After Dance With Me, Henry I screened Charles a great film whose title also began with the word “Dance”: Dance, Girl, Dance, a 1940 movie that became an icon among feminist critics in the 1970’s when they were rediscovering the work of director Dorothy Arzner, the only woman to have a major career as a Hollywood filmmaker in the 1930’s. (There had been some quite significant female filmmakers in the silent era, notably Alice Guy and Lois Weber, but after Arzner dropped out of feature filmmaking there wouldn’t be another major woman director until actress Ida Lupino tried her hand at making a few films as director in 1949-1953.) Arzner’s rediscovery was helped by the fact that she was still alive, willing to be interviewed about her career and also open about being a Lesbian — in fact, she said, her sexual orientation towards women helped male directors accept her as “one of the boys” and thereby be more tolerant of her than they’d have been towards a straight woman attempting a directorial career — even though quite a few of her movies involved her taking a project over from a male director who’d been either fired (George Fitzmaurice on Nana,1934), died (Richard Boleslawski on The Bride Wore Red, 1937) or quit (Roy Del Ruth here; he left Dance, Girl, Dance after two weeks because he couldn’t get along with the producer, Erich Pommer, the former UFA studio head who’d fled the Nazis in 1933).
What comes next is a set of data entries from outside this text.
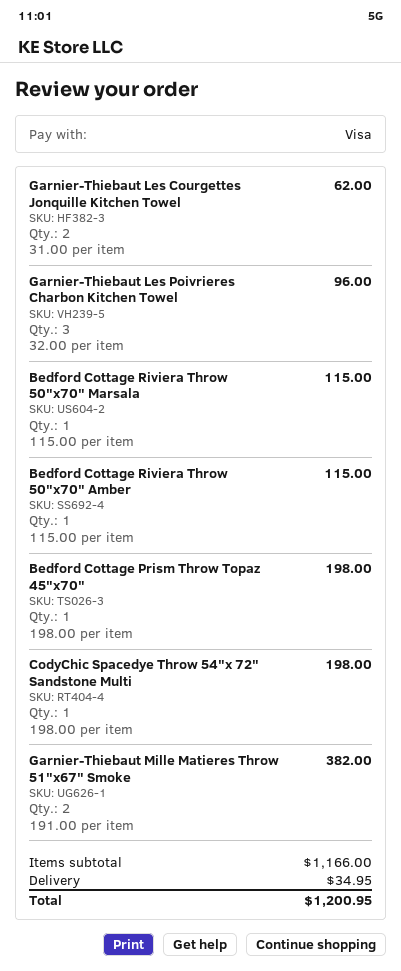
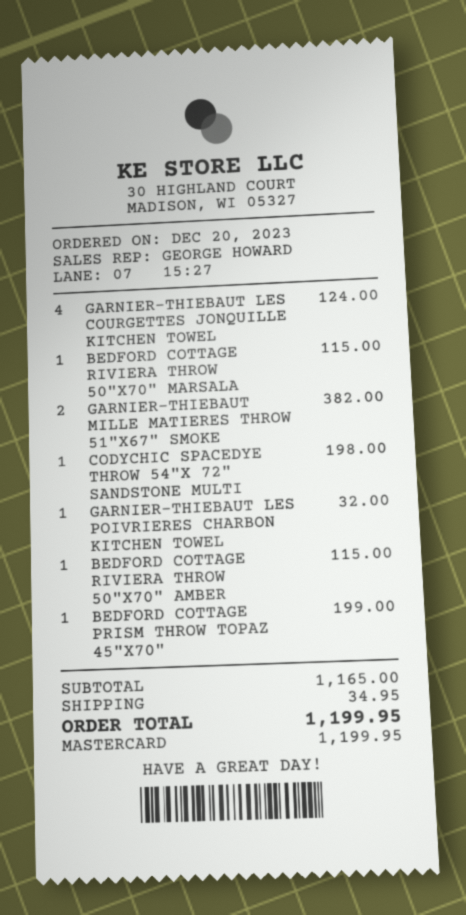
payment method: Visa -> Mastercard
Garnier-Thiebaut Les Courgettes Jonquille Kitchen Towel: 2 for 62.00 -> 4 for 124.00
Garnier-Thiebaut Les Poivrieres Charbon Kitchen Towel: 3 for 96.00 -> 1 for 32.00
Bedford Cottage Prism Throw Topaz 45"x70": 1 for 198.00 -> 1 for 199.00
subtotal: 1166.00 -> 1165.00
total: 1200.95 -> 1199.95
Dance, Girl, Dance got seized on by feminist critics even more than Arzner’s other films because they read it as a movie about female bonding — even though the female leads here, Maureen O’Hara and Lucille Ball, spend a lot more screen time battling than bonding and the film’s big climax is a cat-fight scene between them. (Ironically, O’Hara and Ball were best buds off-screen; they formed a friendship while making this film that lasted until Ball’s death nearly 50 years later.) The film opens in Akron, Ohio with a scene screenwriters Tess Slesinger and Frank Davis, working from a story by Grand Hotel author Vicki Baum, clearly ripped off from the 1933 MGM musical Dancing Lady: dancers Bubbles (Lucille Ball), Judy O’Brien (Maureen O’Hara) and Sally (Mary Carlisle, who gets lost in the shuffle even though she’s supposed to be rooming with the other two) are part of an eight-person chorus line in a sleazy nightclub that gets raided because it’s really a front for an illegal casino.
They’re bailed out by Jimmy Harris, Jr.
(Louis Hayward), son of the owner of “Harris Tires” (read: Goodyear), who’s
just coming off the failure of his latest marriage to Elinor (Virginia Field)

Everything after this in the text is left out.